Source data Block Start

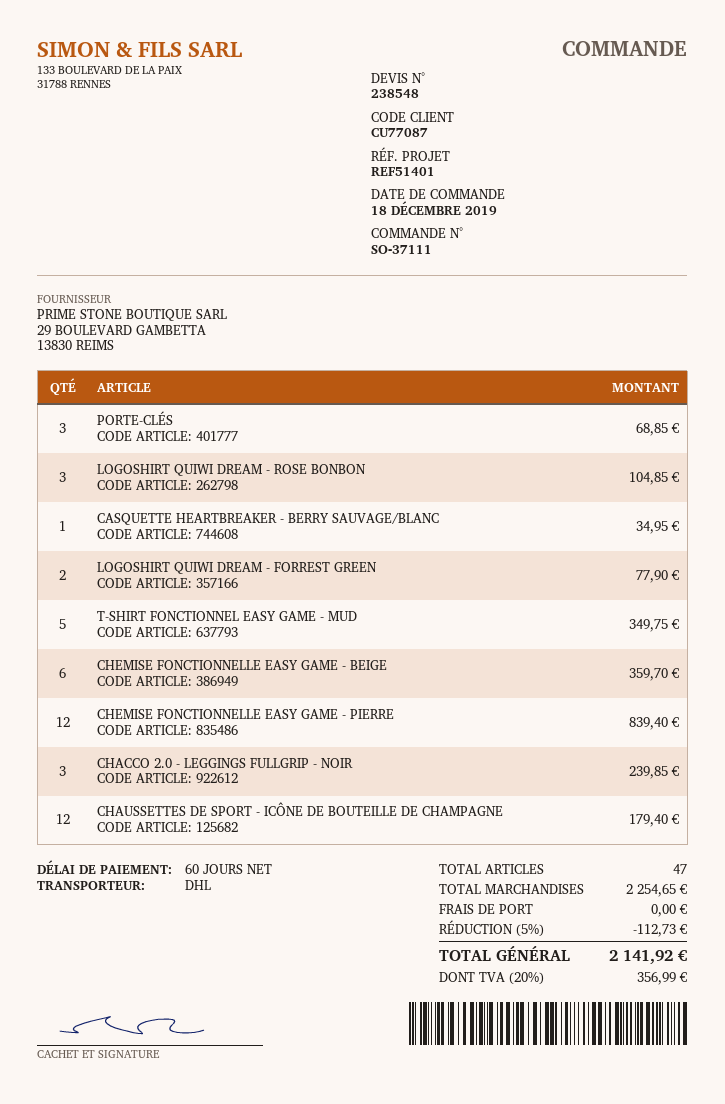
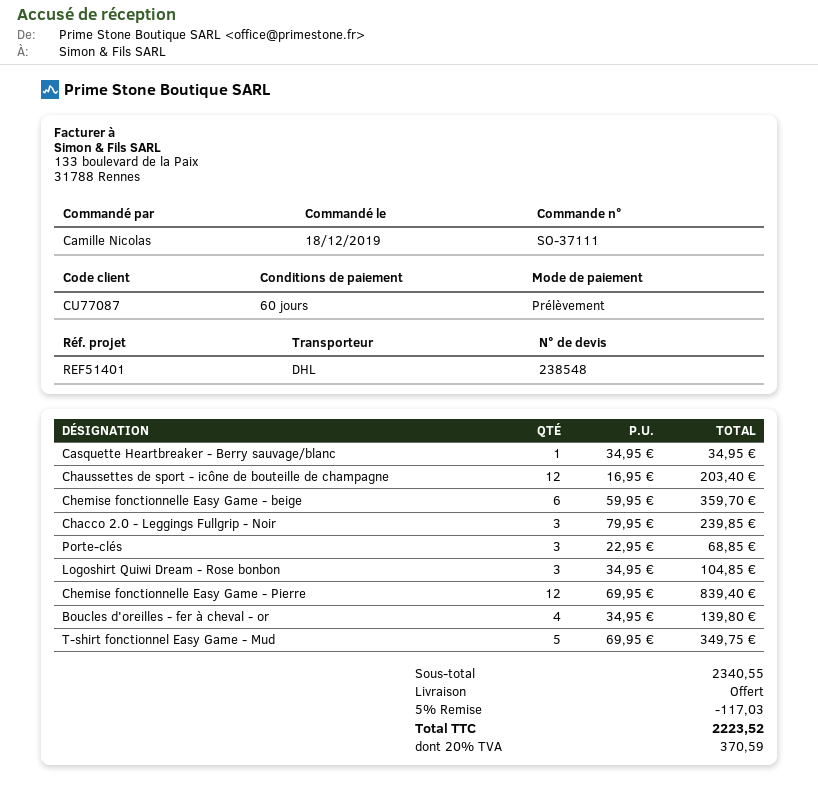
LOGOSHIRT QUIWI DREAM - FORREST GREEN: 2 for 77.90 -> none
CHAUSSETTES DE SPORT - ICÔNE DE BOUTEILLE DE CHAMPAGNE: 12 for 179.40 -> 12 for 203.40
Boucles d'oreilles - fer à cheval - or: none -> 4 for 139.80
subtotal: 2254.65 -> 2340.55
discount: 5% = 112.73 -> 5% = 117.03
tax: 20% = 356.99 -> 20% = 370.59
total: 2141.92 -> 2223.52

Source data Block End

- _Work request_
Return the lines above, from the one containing "Boucles d'oreilles - fer" to the end, exactly as they stand.

- _Exercise solution_
Boucles d'oreilles - fer à cheval - or: none -> 4 for 139.80
subtotal: 2254.65 -> 2340.55
discount: 5% = 112.73 -> 5% = 117.03
tax: 20% = 356.99 -> 20% = 370.59
total: 2141.92 -> 2223.52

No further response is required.